Third of tax cuts could go on ACC

A significant rise in the amounts workers pay for ACC is likely from April 1 next year, Finance Minister Bill English says.

ACC Minister Nick Smith said a blowout in the ACC earners account could see average wage earners lose almost a third of the value of next year's tax cut if the incoming Government follows the advice of officials.

More claims, increased medical costs, a relaxing of criteria, a dive in returns from investments held by ACC and a move to full funding through levies by 2014 have all been cited as factors behind the funding shortfalls.

Prime Minister John Key has ordered a ministerial inquiry into why the liabilities were not disclosed.

Mr English said in an interview in Dunedin that the four-year ACC shortfall of $1.25 billion in the corporation's "non-earners" had to be paid.
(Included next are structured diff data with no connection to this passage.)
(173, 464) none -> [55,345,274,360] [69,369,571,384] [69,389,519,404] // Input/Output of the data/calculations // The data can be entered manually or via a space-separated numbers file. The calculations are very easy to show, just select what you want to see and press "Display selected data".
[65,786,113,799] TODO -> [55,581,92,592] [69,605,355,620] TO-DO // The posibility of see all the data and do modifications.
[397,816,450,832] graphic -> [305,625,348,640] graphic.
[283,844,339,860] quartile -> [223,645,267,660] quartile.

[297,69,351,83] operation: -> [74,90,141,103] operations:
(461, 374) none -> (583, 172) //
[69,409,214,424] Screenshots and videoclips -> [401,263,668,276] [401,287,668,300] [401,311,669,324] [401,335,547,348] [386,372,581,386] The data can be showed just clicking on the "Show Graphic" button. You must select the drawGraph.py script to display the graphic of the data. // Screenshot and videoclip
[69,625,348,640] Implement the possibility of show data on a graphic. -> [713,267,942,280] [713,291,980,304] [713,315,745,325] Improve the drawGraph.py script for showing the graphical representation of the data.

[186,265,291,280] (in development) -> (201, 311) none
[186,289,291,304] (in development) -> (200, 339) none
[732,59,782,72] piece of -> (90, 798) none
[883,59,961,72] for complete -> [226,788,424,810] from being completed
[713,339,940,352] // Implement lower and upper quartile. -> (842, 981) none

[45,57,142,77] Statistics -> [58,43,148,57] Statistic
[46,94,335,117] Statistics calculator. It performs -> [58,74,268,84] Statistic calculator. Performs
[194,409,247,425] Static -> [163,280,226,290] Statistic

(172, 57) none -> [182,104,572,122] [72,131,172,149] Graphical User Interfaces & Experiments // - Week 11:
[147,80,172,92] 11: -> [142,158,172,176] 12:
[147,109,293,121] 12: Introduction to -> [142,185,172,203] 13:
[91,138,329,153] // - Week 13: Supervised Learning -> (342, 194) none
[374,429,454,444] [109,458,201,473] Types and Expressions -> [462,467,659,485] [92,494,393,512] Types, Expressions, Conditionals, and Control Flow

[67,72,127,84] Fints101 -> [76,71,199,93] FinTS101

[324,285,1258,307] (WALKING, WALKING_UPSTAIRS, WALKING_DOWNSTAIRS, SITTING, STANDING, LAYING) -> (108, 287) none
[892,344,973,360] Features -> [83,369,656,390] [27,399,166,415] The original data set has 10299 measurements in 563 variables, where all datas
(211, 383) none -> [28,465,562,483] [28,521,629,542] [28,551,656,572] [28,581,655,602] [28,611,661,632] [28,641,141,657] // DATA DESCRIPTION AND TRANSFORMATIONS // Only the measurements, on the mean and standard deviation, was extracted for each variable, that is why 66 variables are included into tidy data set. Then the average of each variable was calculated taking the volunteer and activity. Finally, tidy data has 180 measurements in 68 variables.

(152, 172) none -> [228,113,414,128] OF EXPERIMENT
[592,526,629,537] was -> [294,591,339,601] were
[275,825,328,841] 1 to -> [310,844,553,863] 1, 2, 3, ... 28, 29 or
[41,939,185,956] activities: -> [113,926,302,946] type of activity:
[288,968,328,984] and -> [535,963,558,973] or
He did not expect more surprises of that magnitude but there were two other areas the Government would be checking.

They were Treaty of Waitangi settlements and funding for rail.

The "big burst" of treaty settlements in the past six months appeared to be based on bigger offers than originally signalled and there did not seem to be the money to fulfil big rail funding promises, Mr English said.

The reason for the ACC inquiry was to see whether the Labour-led government and ACC had broken the rules and if they had not, how the rules could be changed.

"There are some technicalities that have got in the way of the purpose of the pre-election fiscal update," Mr English said.

Dr Smith said the Government would try to constrain the recommended rise which would take $5.40 a week extra out of the average earners' wage packet next year, rising to $7.23 by 2011.

However, Mr English said that would prove difficult and large rises looked unavoidable.

The non-earners account pays for accident treatment for the elderly, students, children and the unemployed. The earners account pays for the non-work injuries of workers. The earners account is funded through a 1.4c in the dollar levy on salaries and wages.

Dr Smith said Labour Department officials had advised him to lift that levy to 2c next year, rising to 2.2c over the next three years.

A decision on next year's rate would have to be taken by Christmas.